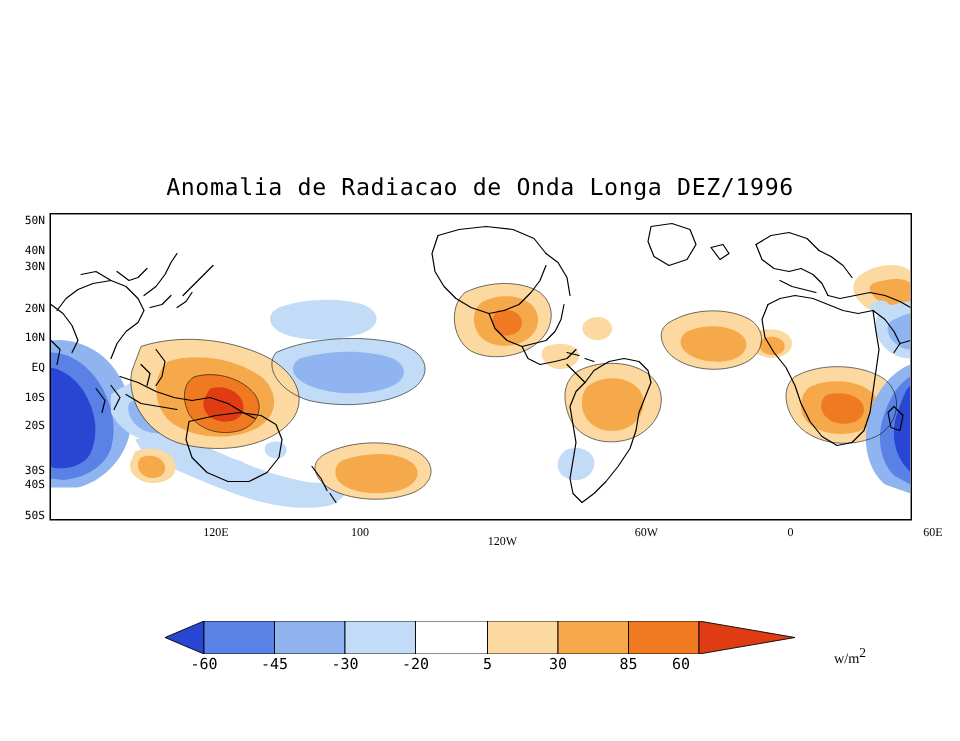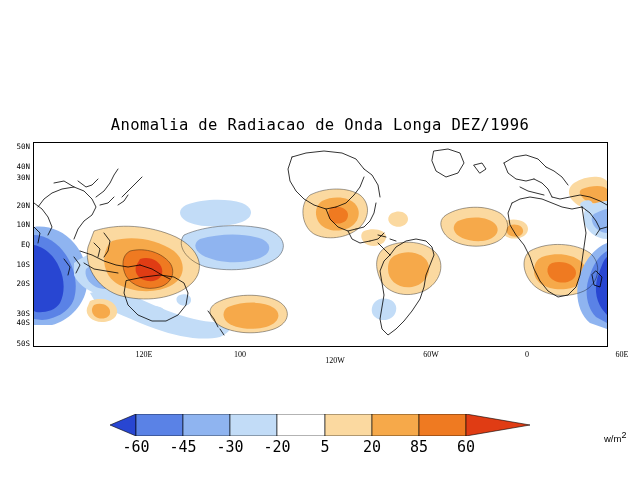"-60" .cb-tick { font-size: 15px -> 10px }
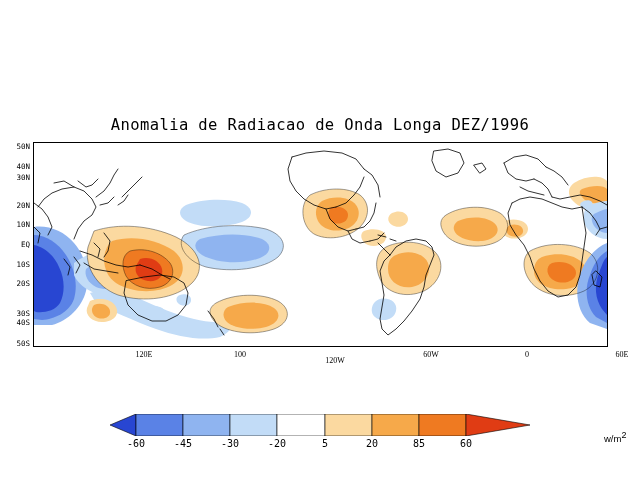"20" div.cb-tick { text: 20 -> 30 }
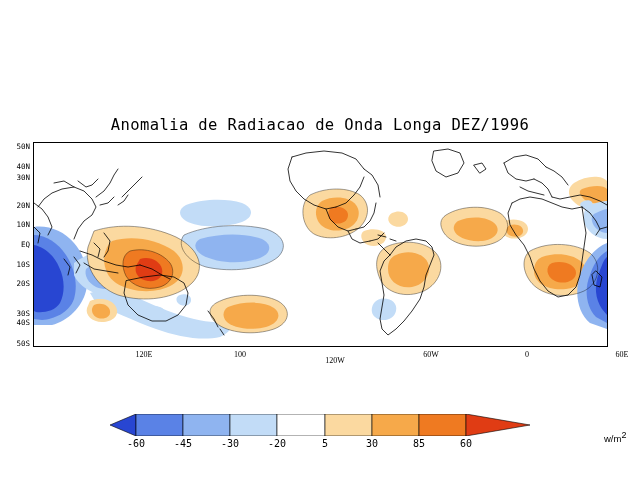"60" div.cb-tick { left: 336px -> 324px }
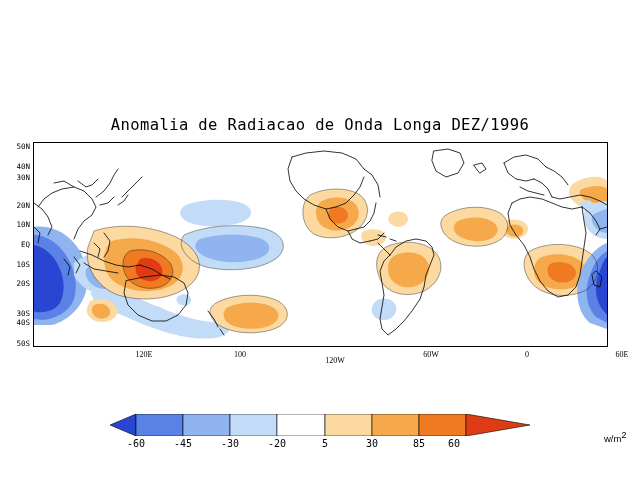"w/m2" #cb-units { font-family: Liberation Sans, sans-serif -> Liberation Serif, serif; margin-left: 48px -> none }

------------------------------

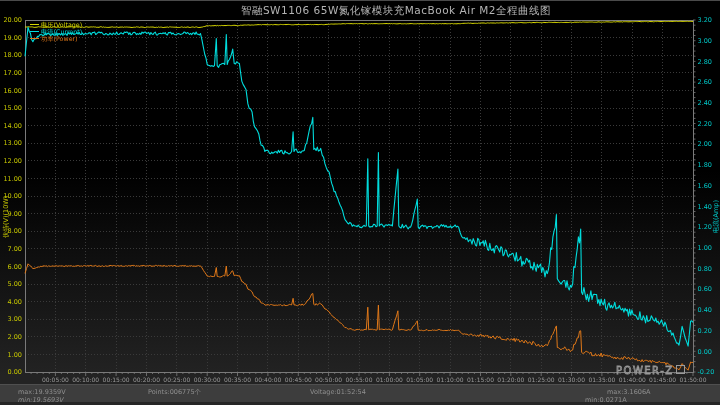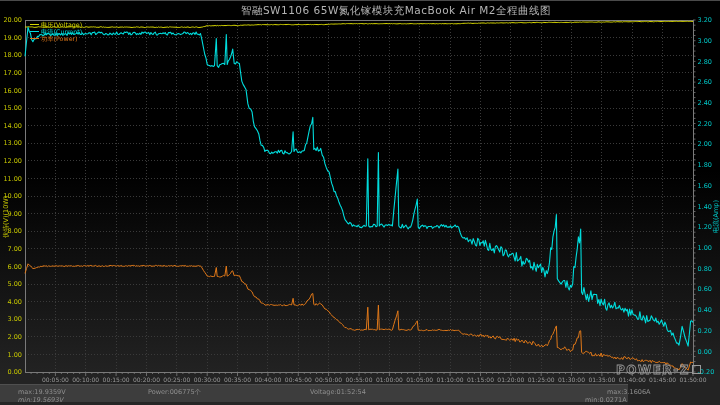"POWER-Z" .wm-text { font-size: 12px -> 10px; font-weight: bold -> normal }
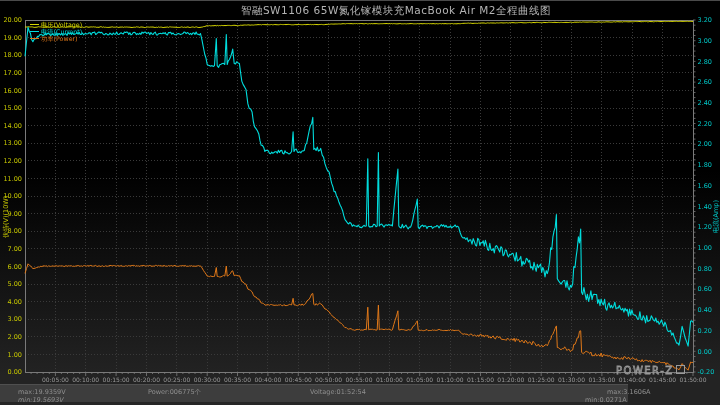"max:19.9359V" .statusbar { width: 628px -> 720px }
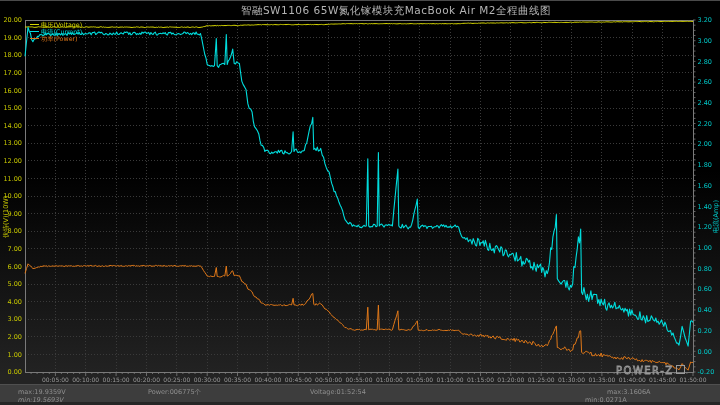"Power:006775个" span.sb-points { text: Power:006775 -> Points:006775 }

------------------------------

◆ Work instructions
Each line above that falls between the line with "font-size: 12px ->" and the line with "text: Power:006775 ->" should be printed exactly, together with those two lines, but the pictures should not.

◆ Task solution
"POWER-Z" .wm-text { font-size: 12px -> 10px; font-weight: bold -> normal }
"max:19.9359V" .statusbar { width: 628px -> 720px }
"Power:006775个" span.sb-points { text: Power:006775 -> Points:006775 }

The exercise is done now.